Curar e prevenir as principais doenças do mundo até o fim do século. Soa impossível? Pois este é o objetivo de Mark Zuckerberg. Ao lado da esposa, a pediatra Priscilla Chan, o fundador do Facebook anunciou na quarta-feira 21 que doará 3 bilhões de dólares a pesquisas médicas ao redor do mundo. Meses atrás, o fundador da Microsoft, Bill Gates, também doou 3,6 bilhões de dólares para que sua fundação ajude no combate à malária, tuberculose e Aids. É quase 10% dos 32 bilhões que constituem o orçamento total do US National Institutes of Health, agência do Departamento de Saúde americano responsável por pesquisas biomédicas.

Zuckerberg e Gates não são os únicos bilionários da tecnologia a cultivar metas ambiciosas fora de seus negócios. Tentando incentivar a humanidade a pensar a longo prazo, Jeff Bezos gastou 42 milhões de dólares para construir, no Texas, um “Relógio de 10.000 anos”. O monumento marca cada aniversário de anos, décadas, séculos e milênios – para o fundador da Amazon, símbolos como esses podem ser “muito poderosos”.

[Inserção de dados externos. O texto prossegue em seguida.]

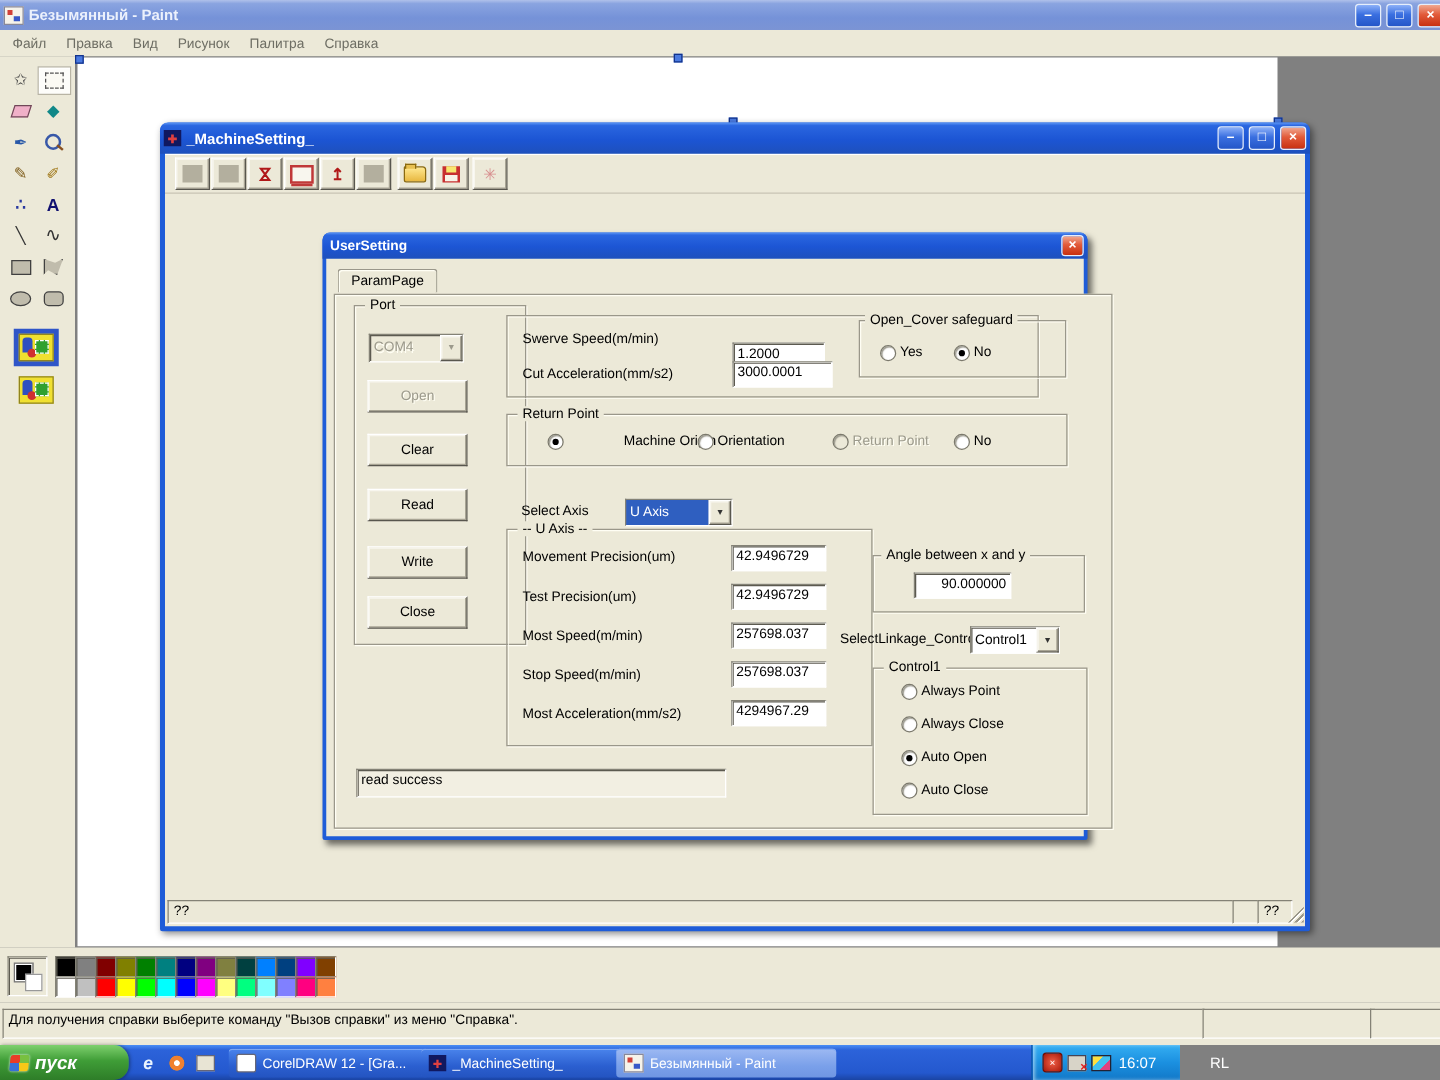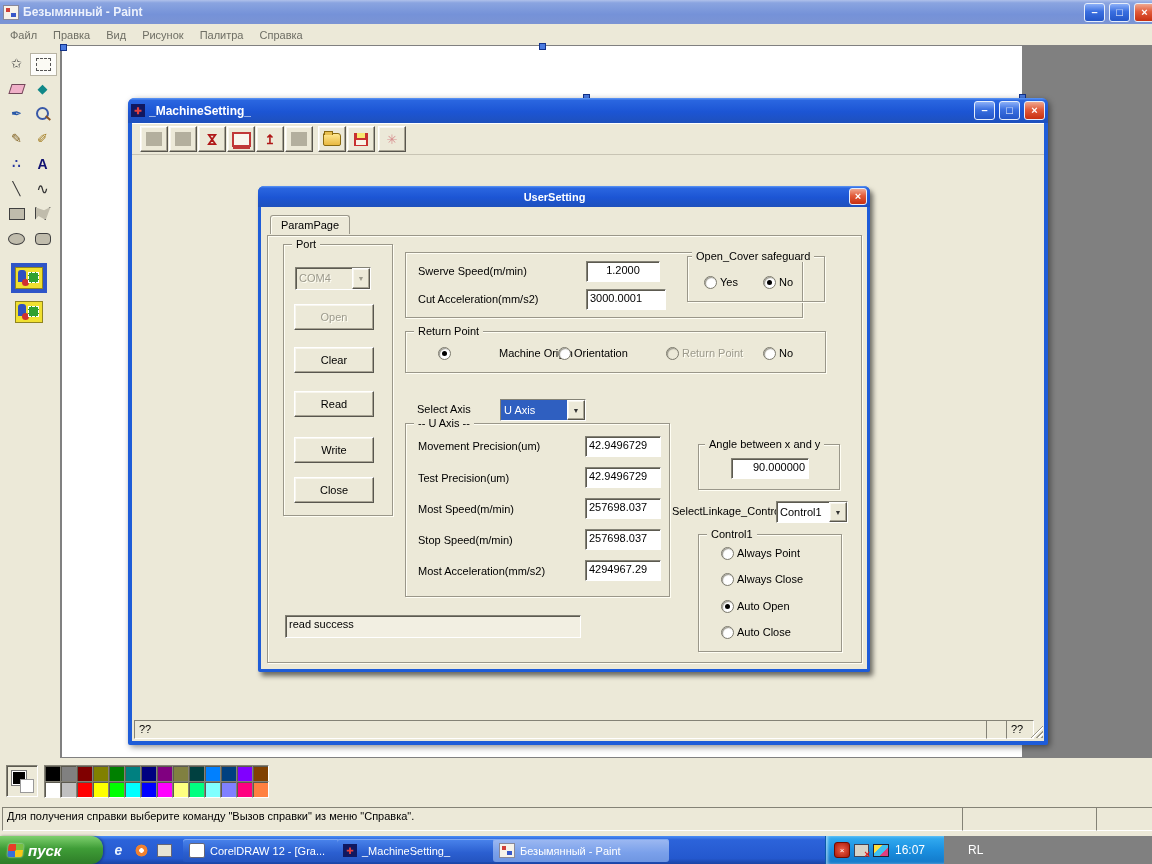--- a/index.html
+++ b/index.html
@@ -253,7 +253,7 @@
   </div>
 
   <div class="a" style="left:258px;top:186px;width:612px;height:486px;z-index:3;background:#1e5cd8;border-radius:6px 6px 2px 2px;box-shadow:3px 4px 5px rgba(0,0,0,.55);">
-    <div class="xp-title t-active" style="height:21px;font-size:11px;text-align:center;">
+    <div class="xp-title t-active" style="height:21px;font-size:11px;">
       <span class="t-grow" style="padding-left:3px;">UserSetting</span>
       <span class="cap-btn cap-red cap-sm">×</span>
     </div>

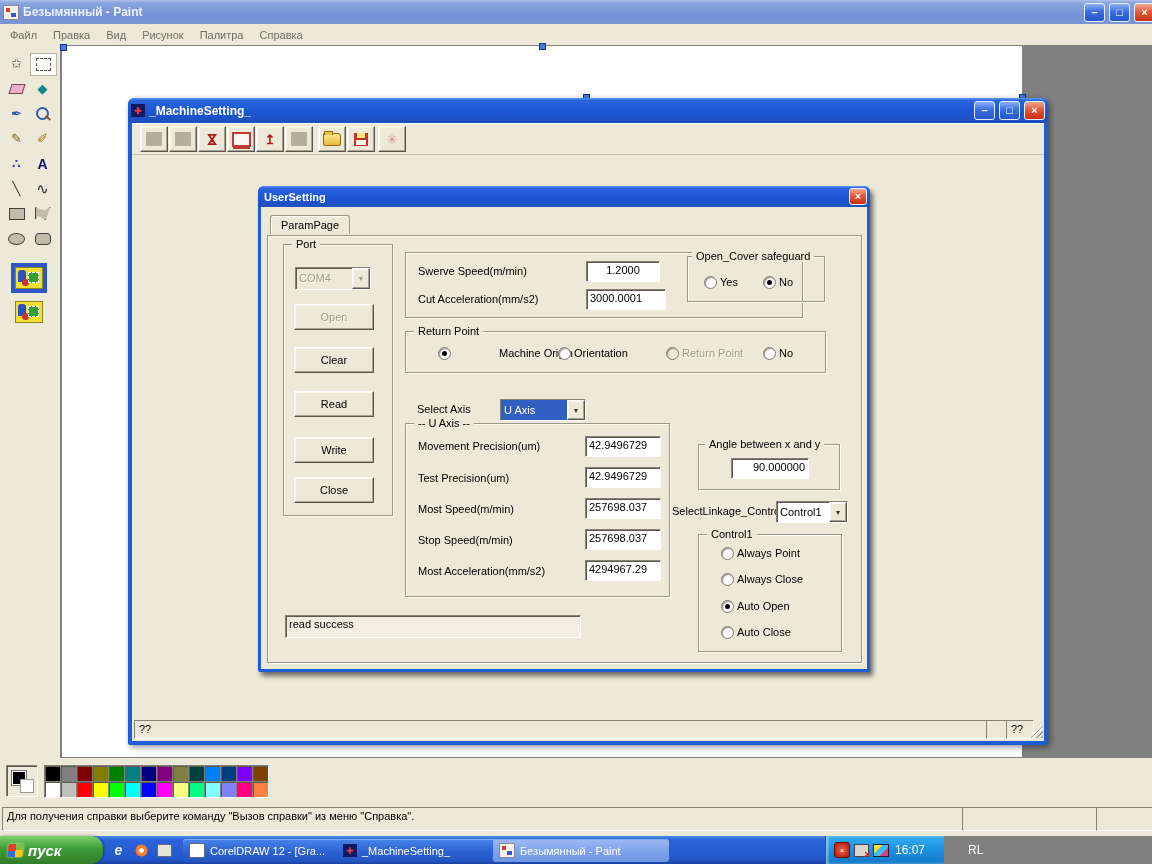--- a/index.html
+++ b/index.html
@@ -26,7 +26,7 @@
   .sunken{background:#fff;border-top:1px solid #848276;border-left:1px solid #848276;
           border-bottom:1px solid #fff;border-right:1px solid #fff;
           box-shadow:inset 1px 1px 0 #5c5a50;}
-  .group{border:1px solid #9a978a;box-shadow:inset 1px 1px 0 #fffef4,1px 1px 0 #fffef4;}
+  .group{border:1px solid #9a978a;box-shadow:inset 1px 1px 0 #fffef4,1px 1px 0 #fffef4;padding-left:28px;}
   .glabel{position:absolute;top:-7px;left:8px;background:#ece9d8;padding:0 4px;white-space:nowrap;}
   .btn{display:flex;align-items:center;justify-content:center;font-size:11px;cursor:default;}
   .dis{color:#9c9a8c;text-shadow:1px 1px 0 #fffef4;}

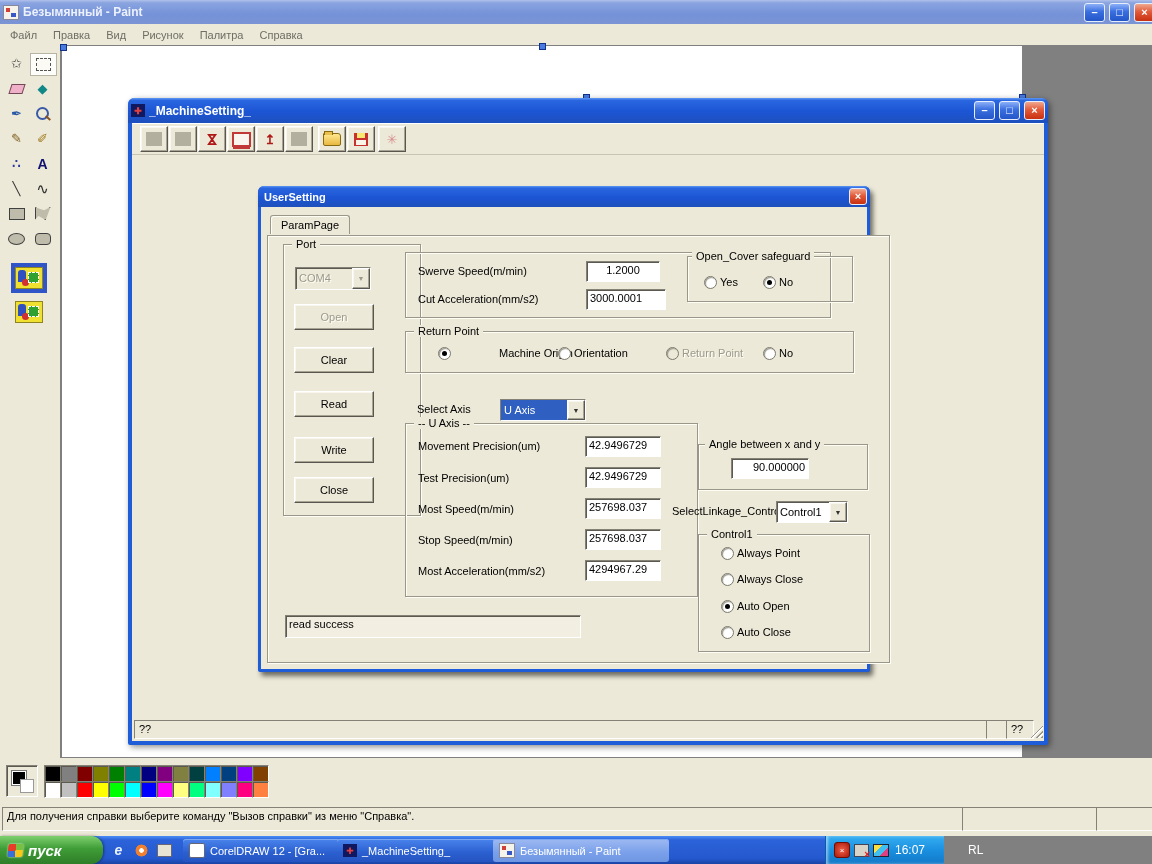--- a/index.html
+++ b/index.html
@@ -287,7 +287,7 @@
 
     <div class="a group" style="left:147px;top:66px;width:396px;height:64px;">
       <span class="lbl" style="left:12px;top:12px;">Swerve Speed(m/min)</span>
-      <div class="a sunken field" style="left:180px;top:8px;width:66px;height:15px;text-align:center;"><span>1.2000</span></div>
+      <div class="a sunken field" style="left:180px;top:21px;width:66px;height:15px;"><span>1.2000</span></div>
       <span class="lbl" style="left:12px;top:40px;">Cut Acceleration(mm/s2)</span>
       <div class="a sunken field" style="left:180px;top:36px;width:72px;height:15px;"><span>3000.0001</span></div>
     </div>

Outro que vem se aventurando na saúde é o Google, que deseja nos levar a nada menos que a vida eterna. Em 2013, o fundador da empresa, Sergey Brin, anunciou a Calico, uma empresa de biotecnologia cujas pesquisas querem prevenir o envelhecimento. O avanço das impressoras 3D e a manipulação de células tronco, por exemplo, podem permitir a criação dos órgãos que substituirão os originais envelhecidos.

Fundador da montadora de carros elétricos Tesla, Elon Musk quer usar sua empresa de transporte espacial, a SpaceX, para colonizar Marte. Musk pretende ele mesmo embarcar na primeira viagem para lá, em 2024.

Para quem já revolucionou de muitas formas o mundo em que vivemos, os limites parecem não existir. Se eles vão chegar lá, é impossível dizer. Mas que o mundo precisa de visionários sonhadores, precisa.